"Em japonês curar é te-ate que significa colocar às mãos. A expressão vem de uma época anterior à medicina moderna, em que se acreditava que apoiar as mãos sobre um ferimento promovia a cura".
O trecho foi retirado do best-seller "A Mágica da Arrumação" escrito pela japonesa Marie Kondo. Um fenômeno. A capa anuncia mais de 2 milhões de livros vendidos.
Irwin Wong©/ The Times UK
O Japão ocupa o topo da minha lista de "viagens do sonhos". Acho que tudo começou quando toquei pela primeira vez nos livrinhos "Comme des Garçons" e "Yohji Yamamoto" da coleção "Universo da Moda" publicados pela finada Cosac Naify. Além da moda arrojada, o rigor nos processos de trabalho e a organização da sociedade japonesa são igualmente admiráveis. Aparecem nos mínimos detalhes.
Um amigo que morou alguns anos em Tóquio certa vez trouxe presentinhos arrematados em lojas tipo "de 1,99" de lá. Entre eles estavam um chiclete que vinha com papeizinhos para embrulhar a goma mascada e uma espécie de cinto com um cinzeiro acoplado para o fumante não jogar a bituca no chão. O cuidado dos japoneses com o lixo foi explicitado durante a Copa do Mundo no Brasil. Mesmo em solo estrangeiro eles limparam as arquibancadas após a partida.
O "Método Kondo" apresentado no livro está baseado em manter na casa somente os objetos que promovam alguma sensação alegria. Segundo os relatos da autora, seus clientes chegam a descartar dezenas de sacos de lixo tamanho G repletos de coisas. Ao longo das 158 páginas ela relata as vitórias que promoveu. No melhor estilo Star Wars, "que a força esteja com você", ela funciona como interlocutora da vontade de transformação que já habita o contratante.
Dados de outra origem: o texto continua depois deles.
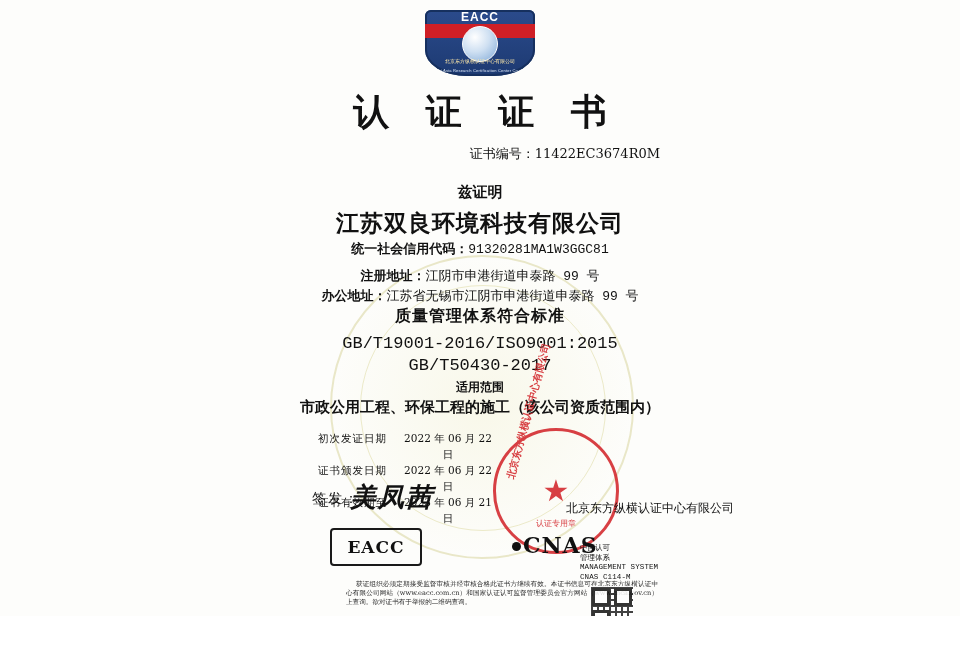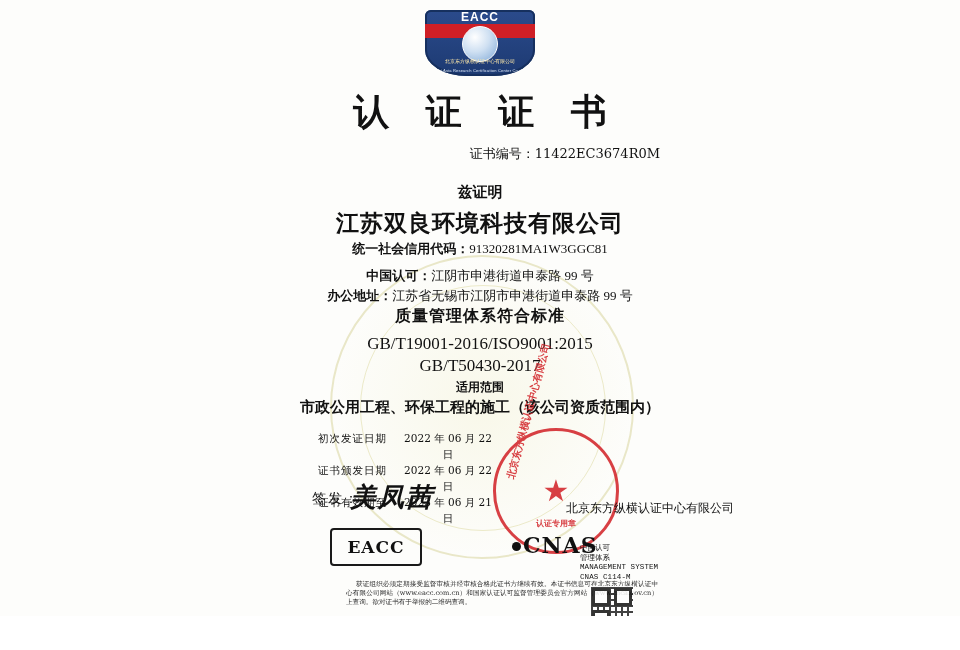"兹证明" .line { font-family: Liberation Serif, serif -> Liberation Mono, monospace }
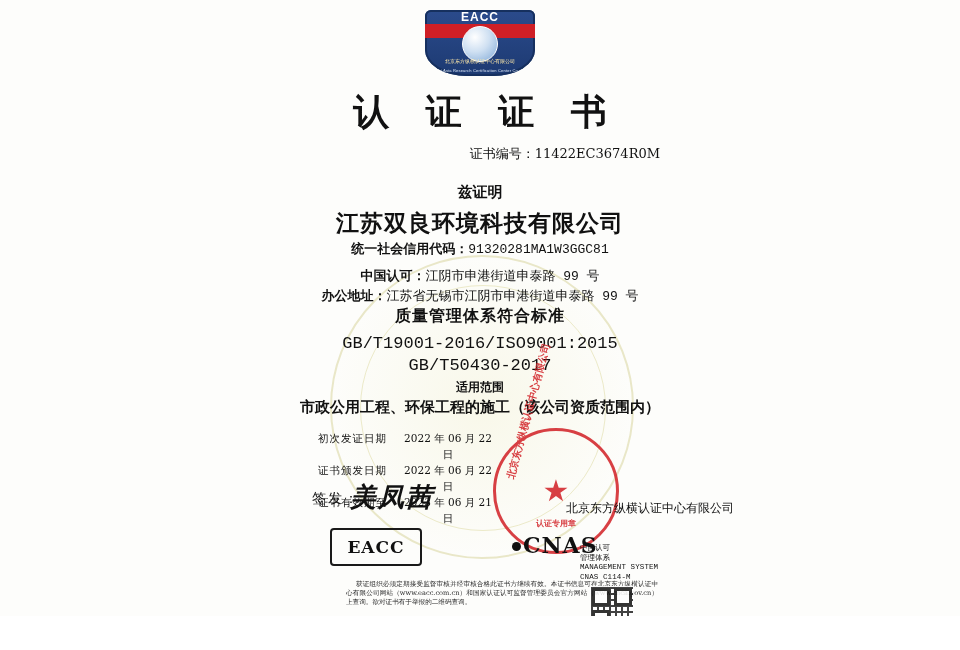"中国认可：" span.label-inline { text: 中国认可 -> 注册地址 }
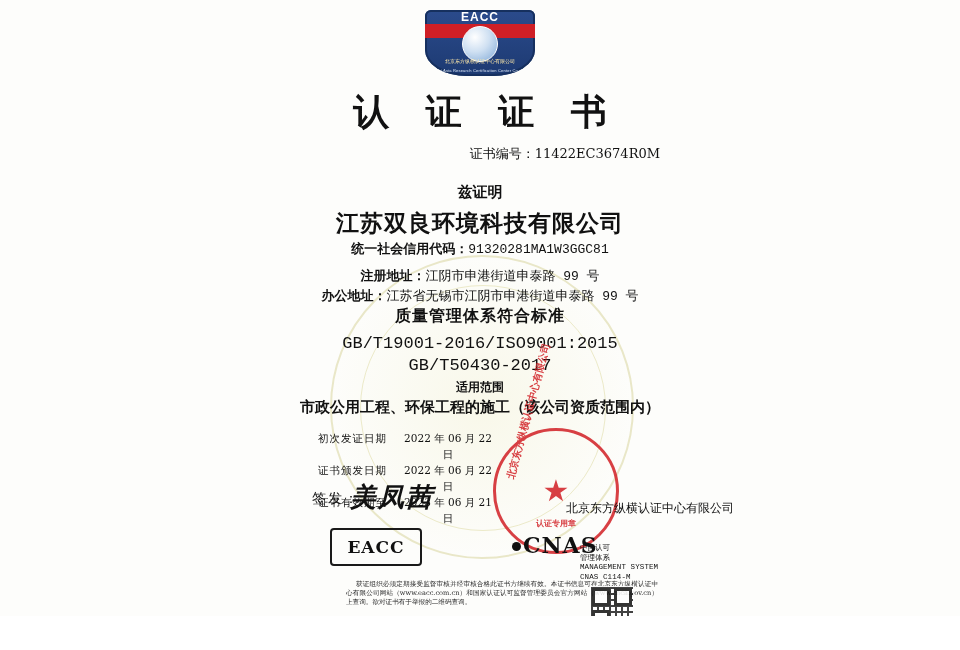"认证专用章" .seal .inner-text { font-weight: bold -> normal }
A organizadora profissional começa a arrumação pelo guarda-roupa, depois segue para os livros, discos, documentos e por último cartas e fotografias - os itens mais difíceis de desapegar, segundo ensinou sua experiência. Começa com o espalhar de cada setor no chão. O trabalho deve começar e acabar numa tacada só. Nada de "depois eu termino". O acumulador/ bagunceiro deve manipular cada uma de suas posses. A reação espontânea do corpo ao tocar no objeto vai dizer se vai ou se fica.
Propondo uma imagem que beira o cômico, Marie Kondo também sugere agradecer diariamente aos nossos pertences por nos servirem. Os sapatos por terem aguentado nosso peso. O casaco por nos aquecer. A moral da história é valorizar cada coisa como uma pequena conquista pessoal. Outro conselho é colocar a organização na rotina do dia-a-dia. Tão trivial como escovar os dentes. Não deixar tudo largado na sala. Colocar cada coisa em seu lugar. A movimentação não tarda mais de cinco minutos e poupará horas futuras de chateação. No Brasil, como bem mostrado no filme "Que Horas ela Volta?", a sugestão de Kondo pode parecer surpreendente para muitas pessoas acostumadas a terceirizar a organização pessoal para a empregada doméstica.
O remédio contra o lugar comum é feito com doses de empirismo. Ver os filmes, ler os livros, observar os quadros, vivenciar, conviver, antes de celebrar ou criticar apoiando-se em opiniões alheias (como diria a música dos Los Hermanos: "Toda Folha elege alguém que mora logo ao lado e pinta o estandarte de azul"). Coloquei o Método Kondo em prática. E sim, a despeito do preconceito que sofrem os best-sellers, ele funciona. Não guardar as meias em bolinha e enrolar as camisetas em canudinho abrem de fato uma nova perspectiva de espaço no guarda-roupa.
Os anos de bonança e de fúria consumista deixaram as casas abarrotadas e as vidas desorganizadas, sem foco no essencial que "é invisível aos olhos" - como diria o Pequeno Príncipe. Os livros de autoajuda mais vendidos, assim como a moda, são sempre um ótimo termômetro para dar um diagnóstico da sociedade. Os livros relacionados a carreira, tipo "O Monge e o Executivo" e "Como fazer amigos e influenciar pessoas", ainda figuram no TOP 20 de mais vendidos. Contudo, foram desbancados por um livro que ensina a desapegar e a organizar baseando-se no afeto. No mínimo é um movimento interessante. Se todo mundo o ler e colocar o "Método Kondo" em prática fica a pergunta: para onde vão tantos objetos que jamais tiveram algum significado?